[Records excerpted from a collection]

----------

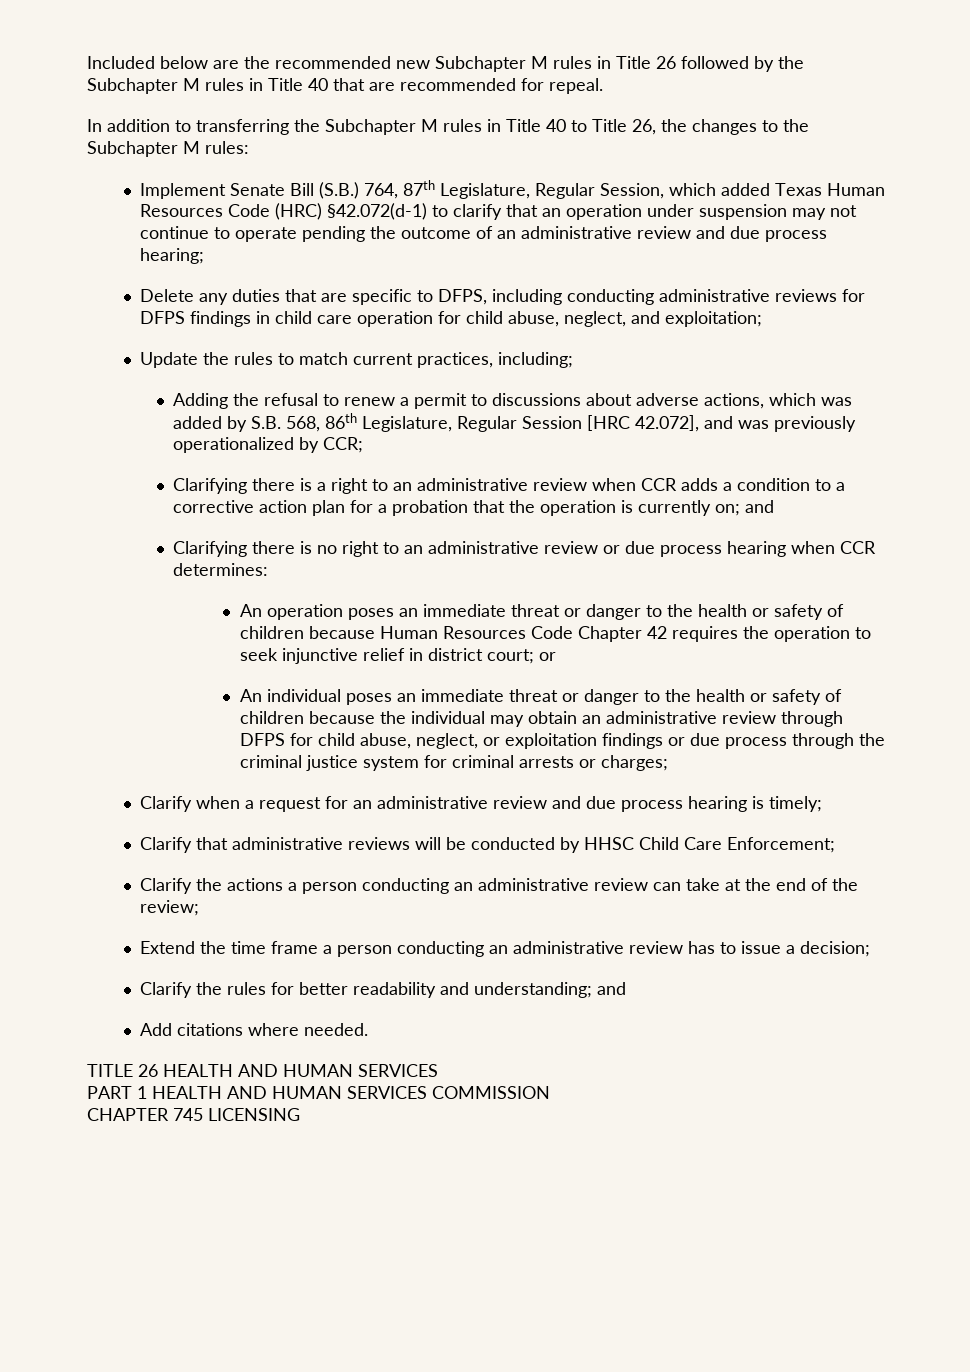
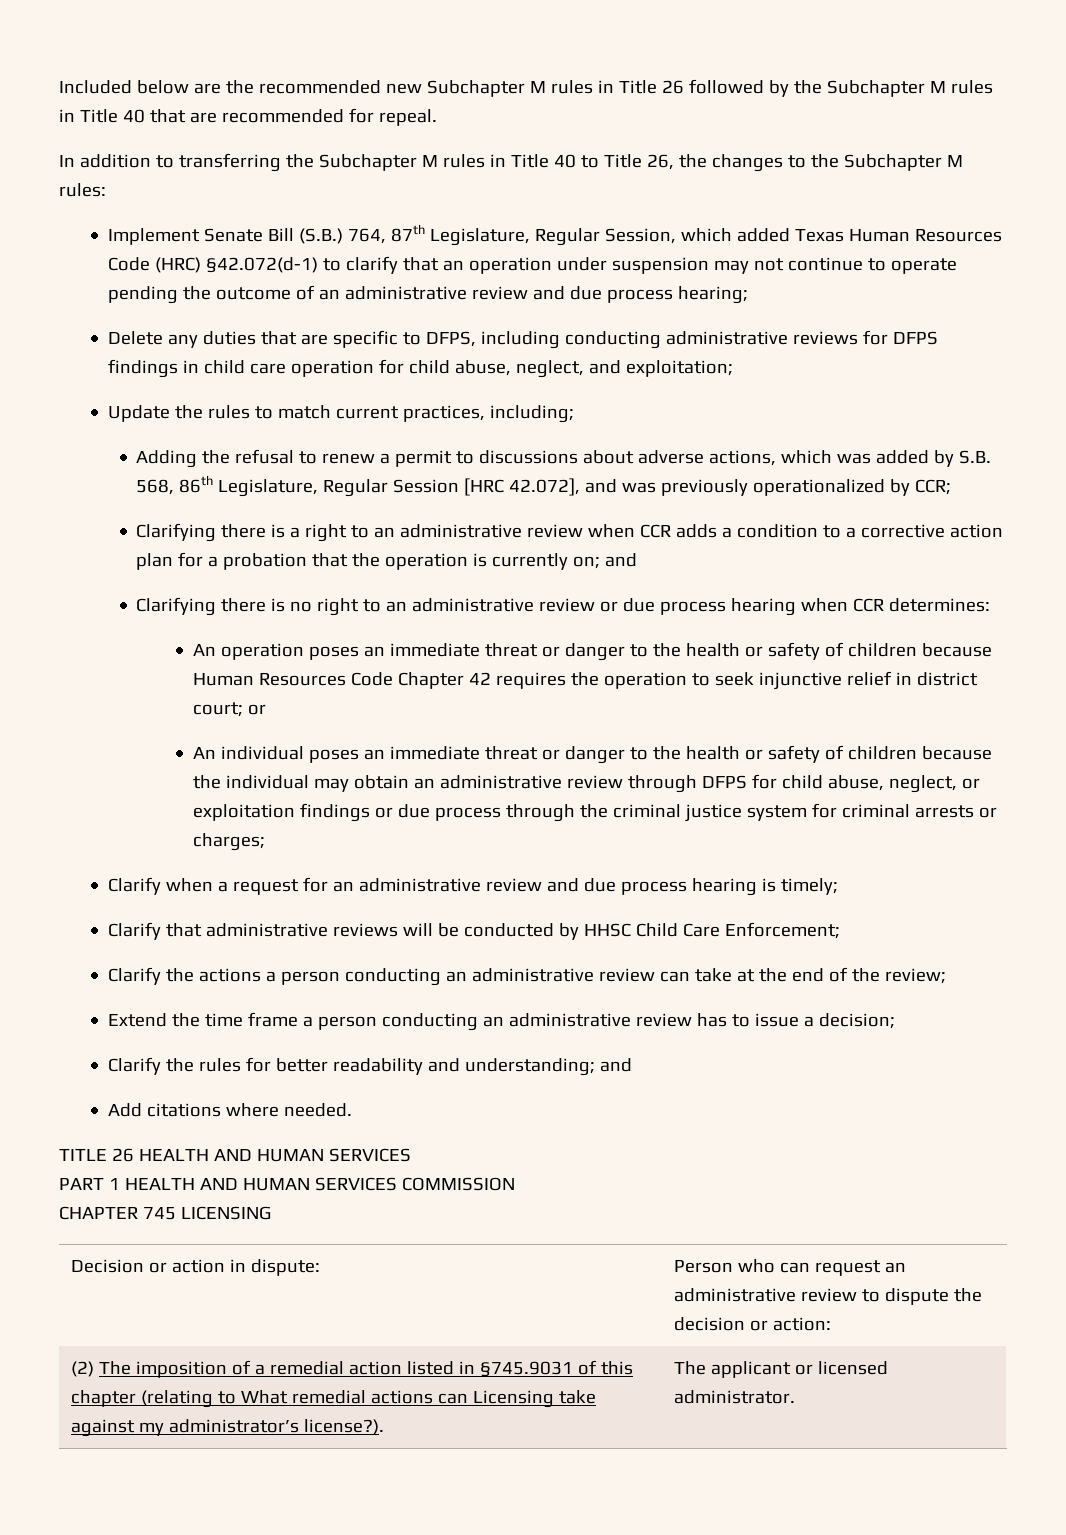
+ Decision or action in dispute: | Person who can request an administrative review to dispute the decision or action:
+ (2) The imposition of a remedial action listed in §745.9031 of this chapter (relating to What remedial actions can Licensing take against my administrator’s license?). | The applicant or licensed administrator.

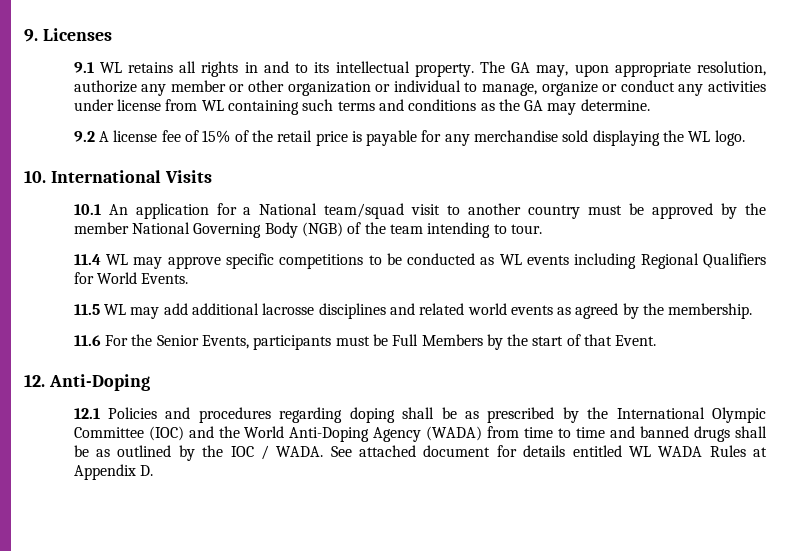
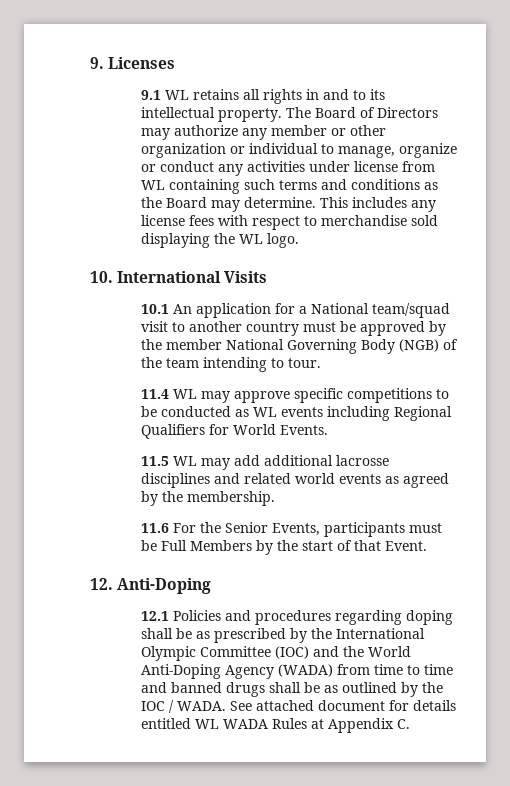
- The GA may, upon appropriate resolution, authorize any member or other organization or individual to manage, organize or conduct any activities under license from WL containing such terms and conditions as the GA may determine.
- 9.2 A license fee of 15% of the retail price is payable for any merchandise sold displaying the WL logo.
+ The Board of Directors may authorize any member or other organization or individual to manage, organize or conduct any activities under license from WL containing such terms and conditions as the Board may determine. This includes any license fees with respect to merchandise sold displaying the WL logo.
- See attached document for details entitled WL WADA Rules at Appendix D.
+ See attached document for details entitled WL WADA Rules at Appendix C.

----------

[Work instruction]:
Report the number of lines in the entries that hold the word "displaying". Nothing else is wanted.

[Expected answer]:
2